PASCAL: -Assassinado? Mas... Disseram-me que foi um acidente e...
MARAIS: - Ele não podia ter caído acidentalmente passando por cima daquele parapeito. É demasiado alto.
BELMONDO: - E concluímos que a vítima não tinha tendência para 0 suicídio. Na realidade, tinha feito uns planos bem elaborados com a mulher para o fim de semana. A mulher é Kelly, a modelo.
PASCAL: - Lamento muito, senhores, mas não percebo em que é que... Porque foi que me chamaram aqui?
MARAIS: - Para nos ajudar a esclarecer uns pontos. Nessa noite, a que horas fechou o restaurante?
PASCAL: - As dez. Por causa da tempestade, o Jules Verne estava Vazio, por isso optei por...
MARAIS: - E a que horas fecharam os elevadores?
PASCAL: - Normalmente funcionam até à meia-noite, mas, na noite em questão, visto não haver visitantes nem comensais, fechei-os também às dez.
BELMONDO: - Incluindo o elevador que dá para o andar panorâmico?

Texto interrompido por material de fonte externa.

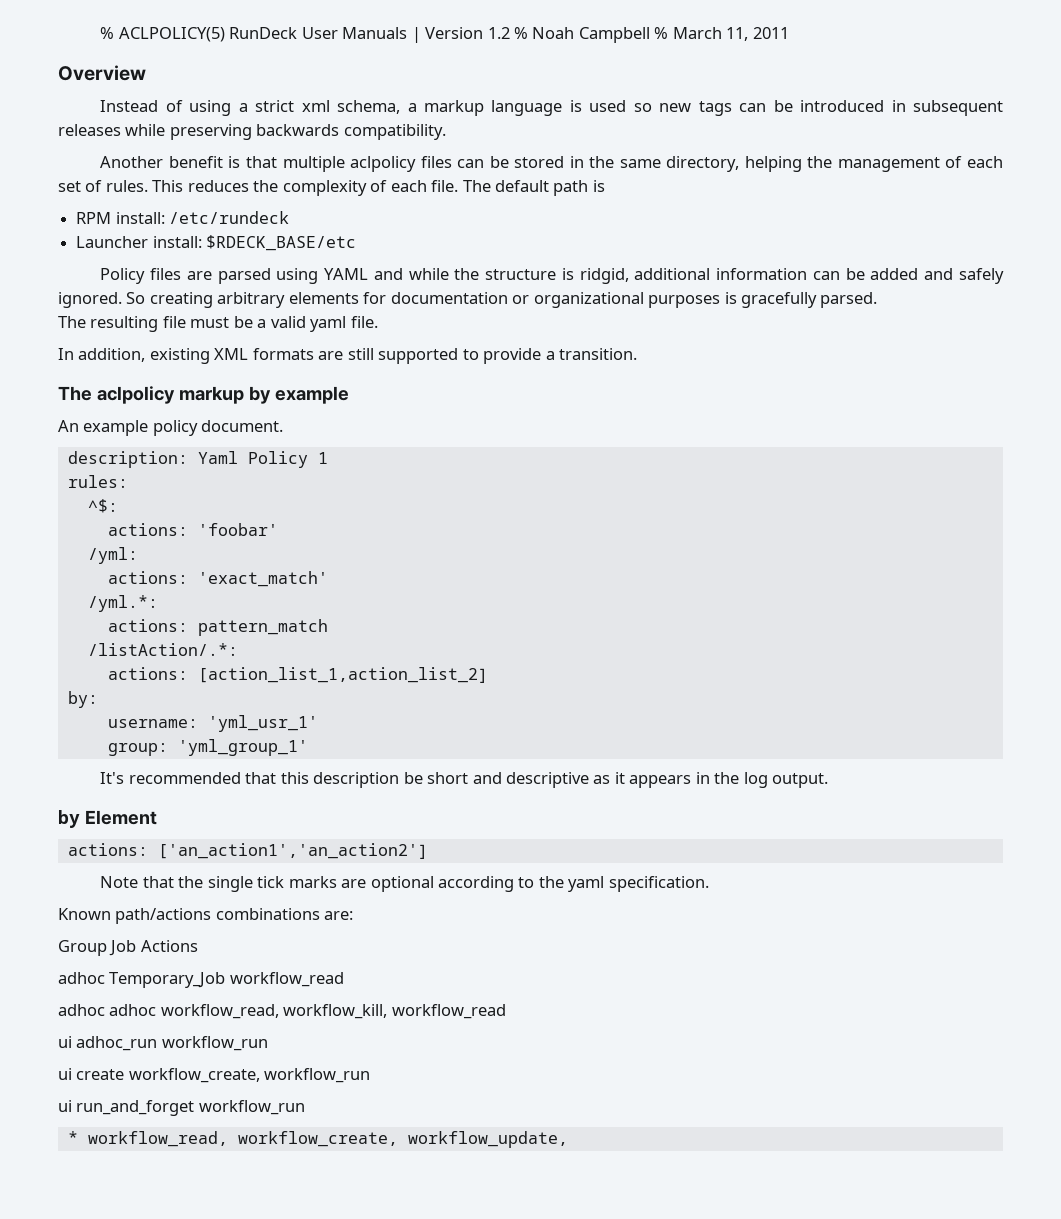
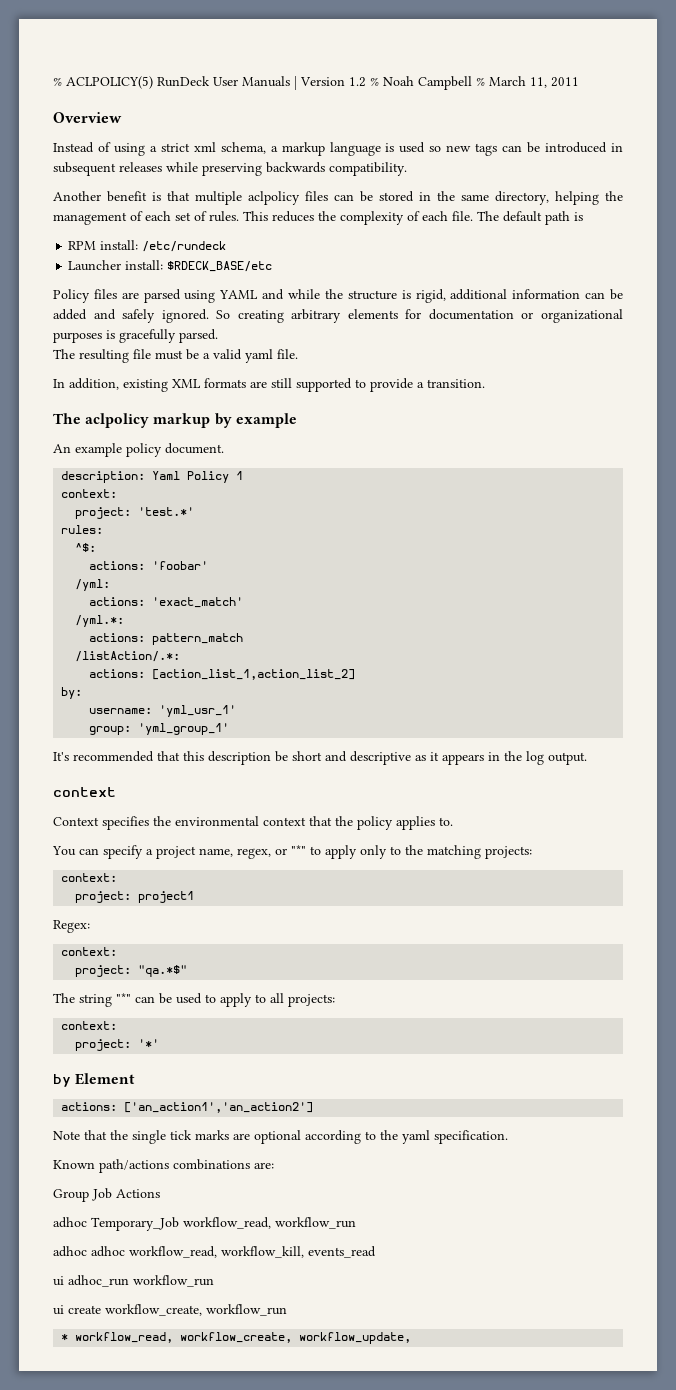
[579,268,629,284] ridgid, -> [415,289,446,303] rigid,
(328, 458) none -> [61,489,118,498] [75,507,195,519] // context: // project: 'test.*'
(829, 780) none -> [53,787,116,797] [53,816,453,830] [52,845,532,859] [61,873,118,882] [75,891,195,903] [53,920,90,933] [61,947,118,956] [75,965,188,977] [53,993,335,1007] [61,1021,118,1030] [75,1039,160,1051] // context // Context specifies the environmental context that the policy applies to. // You can specify a project name, regex, or "*" to apply only to the matching projects: // context: // project: project1 // Regex: // context: // project: "qa.*$" // The string "*" can be used to apply to all projects: // context: // project: '*'
[229,972,344,987] workflow_read -> [183,1217,356,1229] workflow_read, workflow_run
[391,1004,506,1019] workflow_read -> [308,1246,376,1258] events_read
[58,1100,305,1116] // ui run_and_forget workflow_run -> (287, 1310) none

PASCAL: - Sim. Fechei-os todos.
MARAIS: - E, por acaso, possível alguém chegar ao andar panorâmico sem ser usando os elevadores?
PASCAL: - Não. Na noite em questão estava tudo fechado. Não percebo o que é que tudo isto tem a ver com o caso. Se...
BELMONDO: - Eu já lhe explico. O senhor Harris foi empurrado do andar panorâmico. Sabemos que foi dessa plataforma porque, quando examinamos o parapeito, verificamos que estava arranhado, e o cimento embebido nas solas dos sapatos dele correspondia perfeitamente ao cimento do parapeito. Se o piso estava encerrado e se os elevadores não estavam a funcionar, como foi que ele chegou lá acima à meia-noite?
PASCAL: - Não faço idéia. Sem o elevador seria... seria impossível.
MARAIS: - Mas um elevador foi usado para levar o senhor Harris até ao andar panorâmico e para transportar o seu assassino, ou nos, e trazê-los de volta para baixo.
BELMONDO: - Há alguma hipótese de um estranho ter posto elevadores em funcionamento?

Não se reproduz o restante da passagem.